El mismo ofrecimiento continúa haciendo Cristo a cada uno de nosotros: “Mira que estoy a la puerta y llamo; si alguno oye mi voz y me abre la puerta, entraré en su casa y cenaré con él, y él conmigo” (Ap 3, 20). Dios, en su infinita misericordia, no se contenta con convertir a los hombres y perdonarlos, sino que les ofrece su amistad y les invita a la comunión con él.


“Señor de poder y de misericordia, que has querido hacer digno y agradable por favor tuyo el servicio de tus fieles; concédenos caminar sin tropiezos hacia los bienes que nos prometes” (Misal Romano, Oración Colecta).

“Que este sacrificio [de la Eucaristía], Señor, sea para ti una ofrenda pura y para nosotros una generosa efusión de tu misericordia” (Misal Romano, Oración sobre las ofrendas).

“¡Oh Padre misericordioso y Juez justo!, aunque conozco mis culpas, no quiero huir de tu presencia, antes, Señor, porque soy pecador, vengo a tu presencia como enfermo al médico, confesando con vergüenza mis culpas para que me concedas entero perdón de ellas.

¡Oh dulcísimo Jesús!, mírame con esos ojos de misericordia, y nunca los apartes de mí, pues de tu vista misericordiosa pende que yo nunca me aparte de ti… ¡Oh dulcísimo y misericordioso Jesús, amparo y refugio de los pecadores!, ¿con qué te pagaré, Señor, el amor y cuidado que conmigo tienes? ¿Quién se atreverá a acusarme o condenarme si tú me justificas y das por libre? ¿Cómo no me fiaré de tu misericordia, pues en tu presencia se deshace toda mi miseria?

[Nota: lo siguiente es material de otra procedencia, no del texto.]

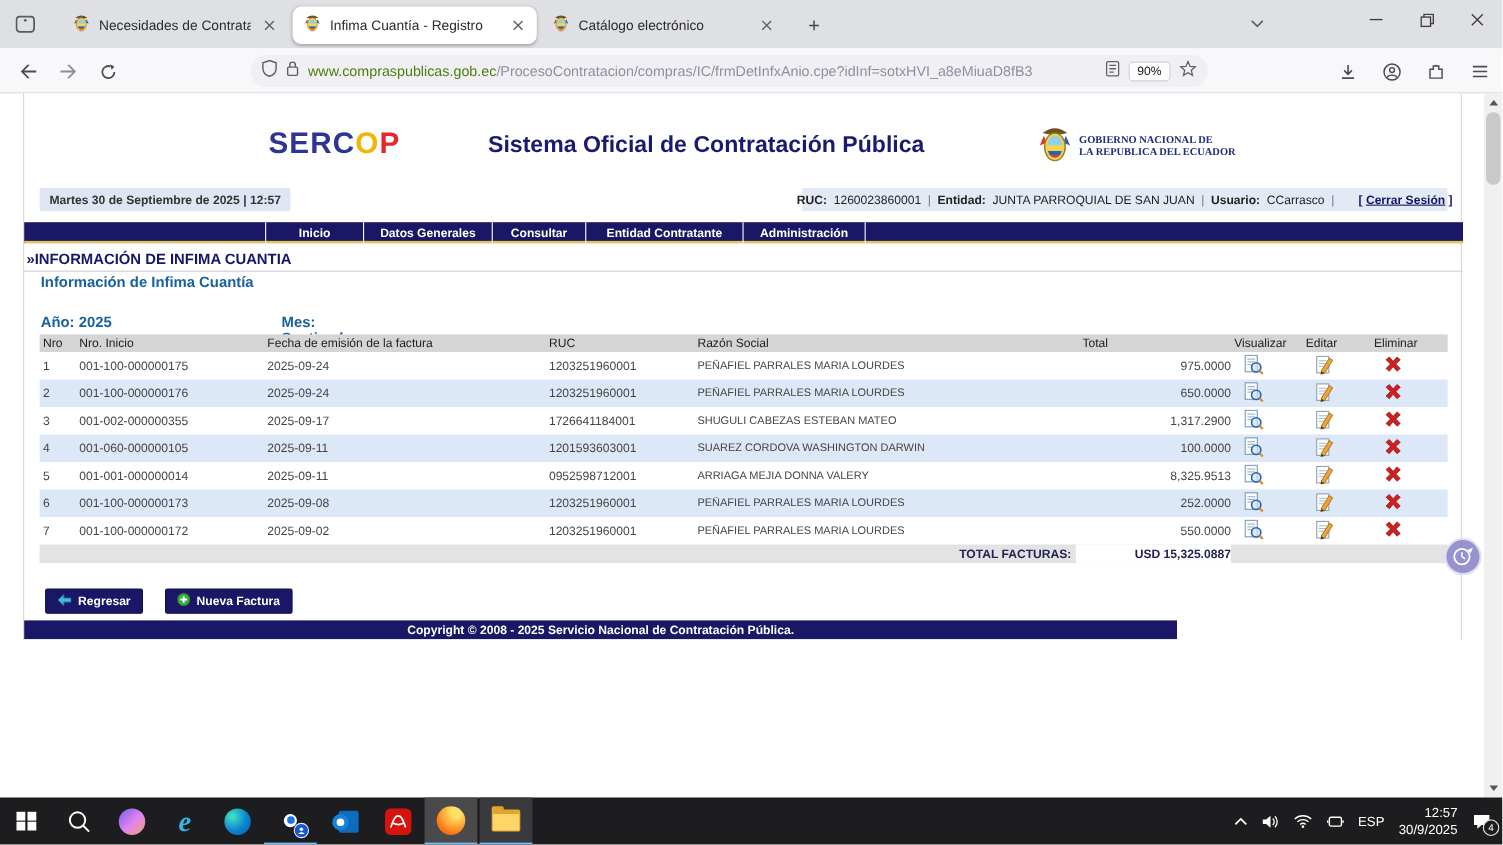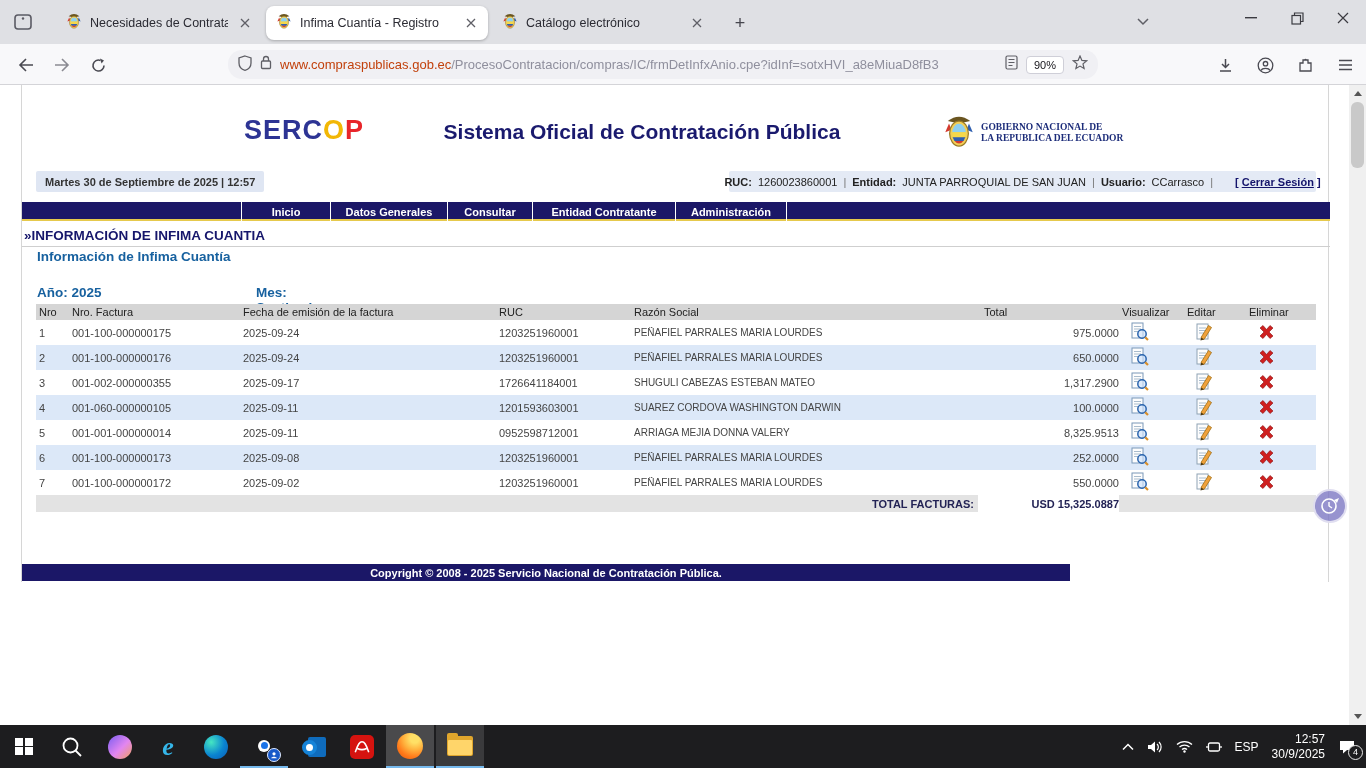"www.compraspublicas.gob.ec" .url-domain { color: #c2410c -> #4d7c0f }
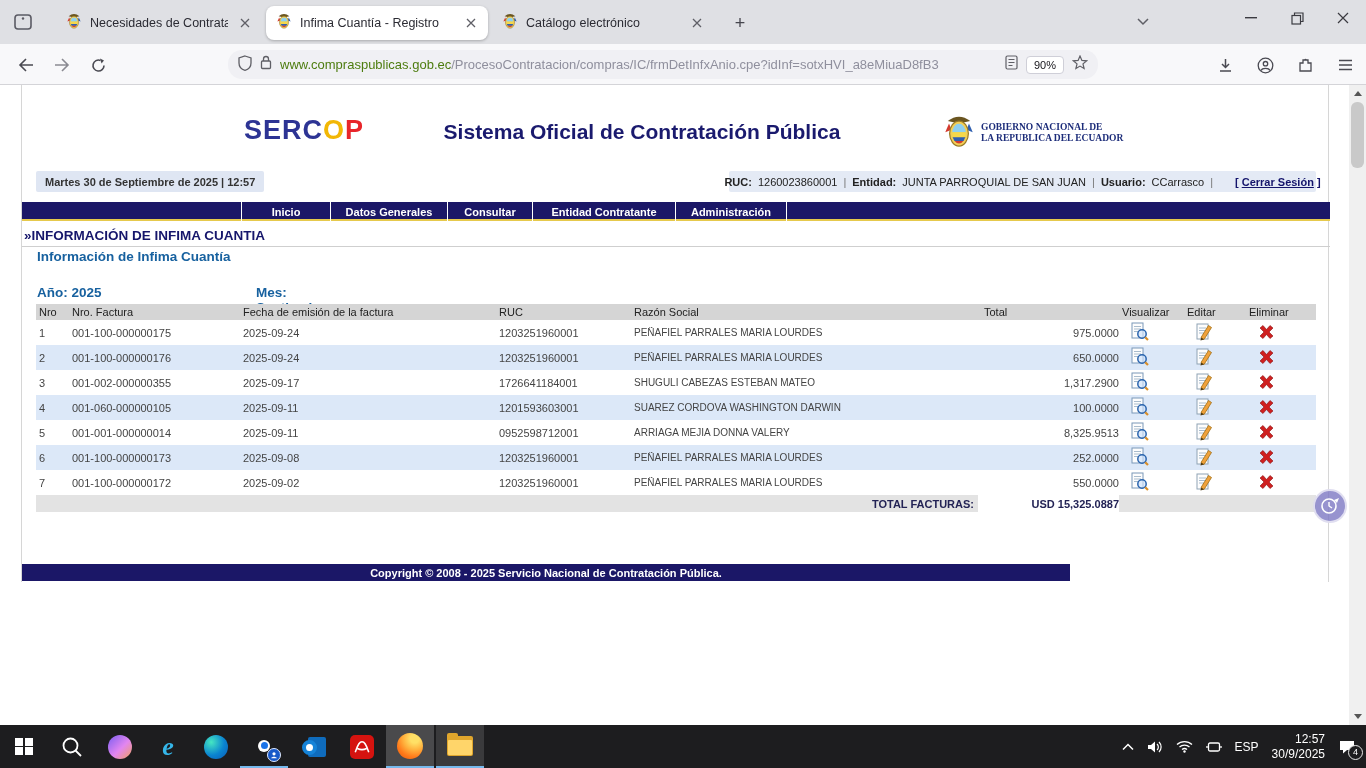"Nro. Factura" div.tc { text: Factura -> Inicio }
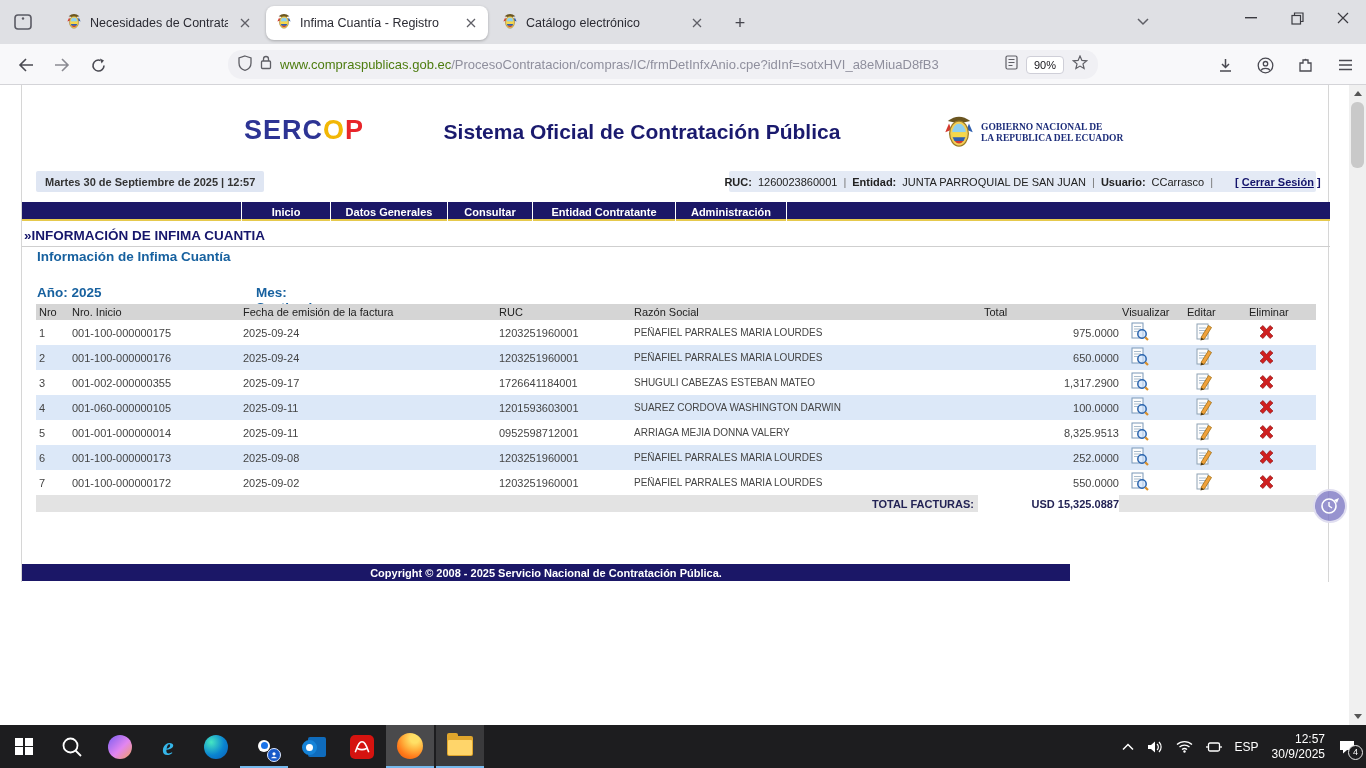"Regresar" div.btnrow { html: none -> <div> <button> <span> <svg> <path></path> </svg> </span> <span>Regresar</span> </button> <button> <span> <svg> <circle></circle> <path></path> </svg> </span> <span>Nueva Factura</span> </button> </div> }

Tú me libras de las calumnias de los hombres y de las acusaciones de mis enemigos, perdonándome liberalmente la culpa para que no tenga lugar la condenación de la pena; y pues es tan copiosa tu misericordia, nunca cesaré de alabarte ni me cansaré de servirte por ella” (Luis de la Puente, SJ, Meditaciones, III, 27, 3-4).


Esta reflexión dominical es parte de “Intimidad Divina”, que es un libro de meditaciones sobre la vida interior para todos los días del año, todo un clásico, cuyo autor es el P. Gabriel de Santa María Magdalena, carmelita descalzo, (1893-1953), uno de los grandes maestros espirituales del siglo XX. Estas meditaciones que presento cada domingo, sean un sentido homenaje y el sincero empeño de darlo a conocer a las nuevas generaciones de cristianos.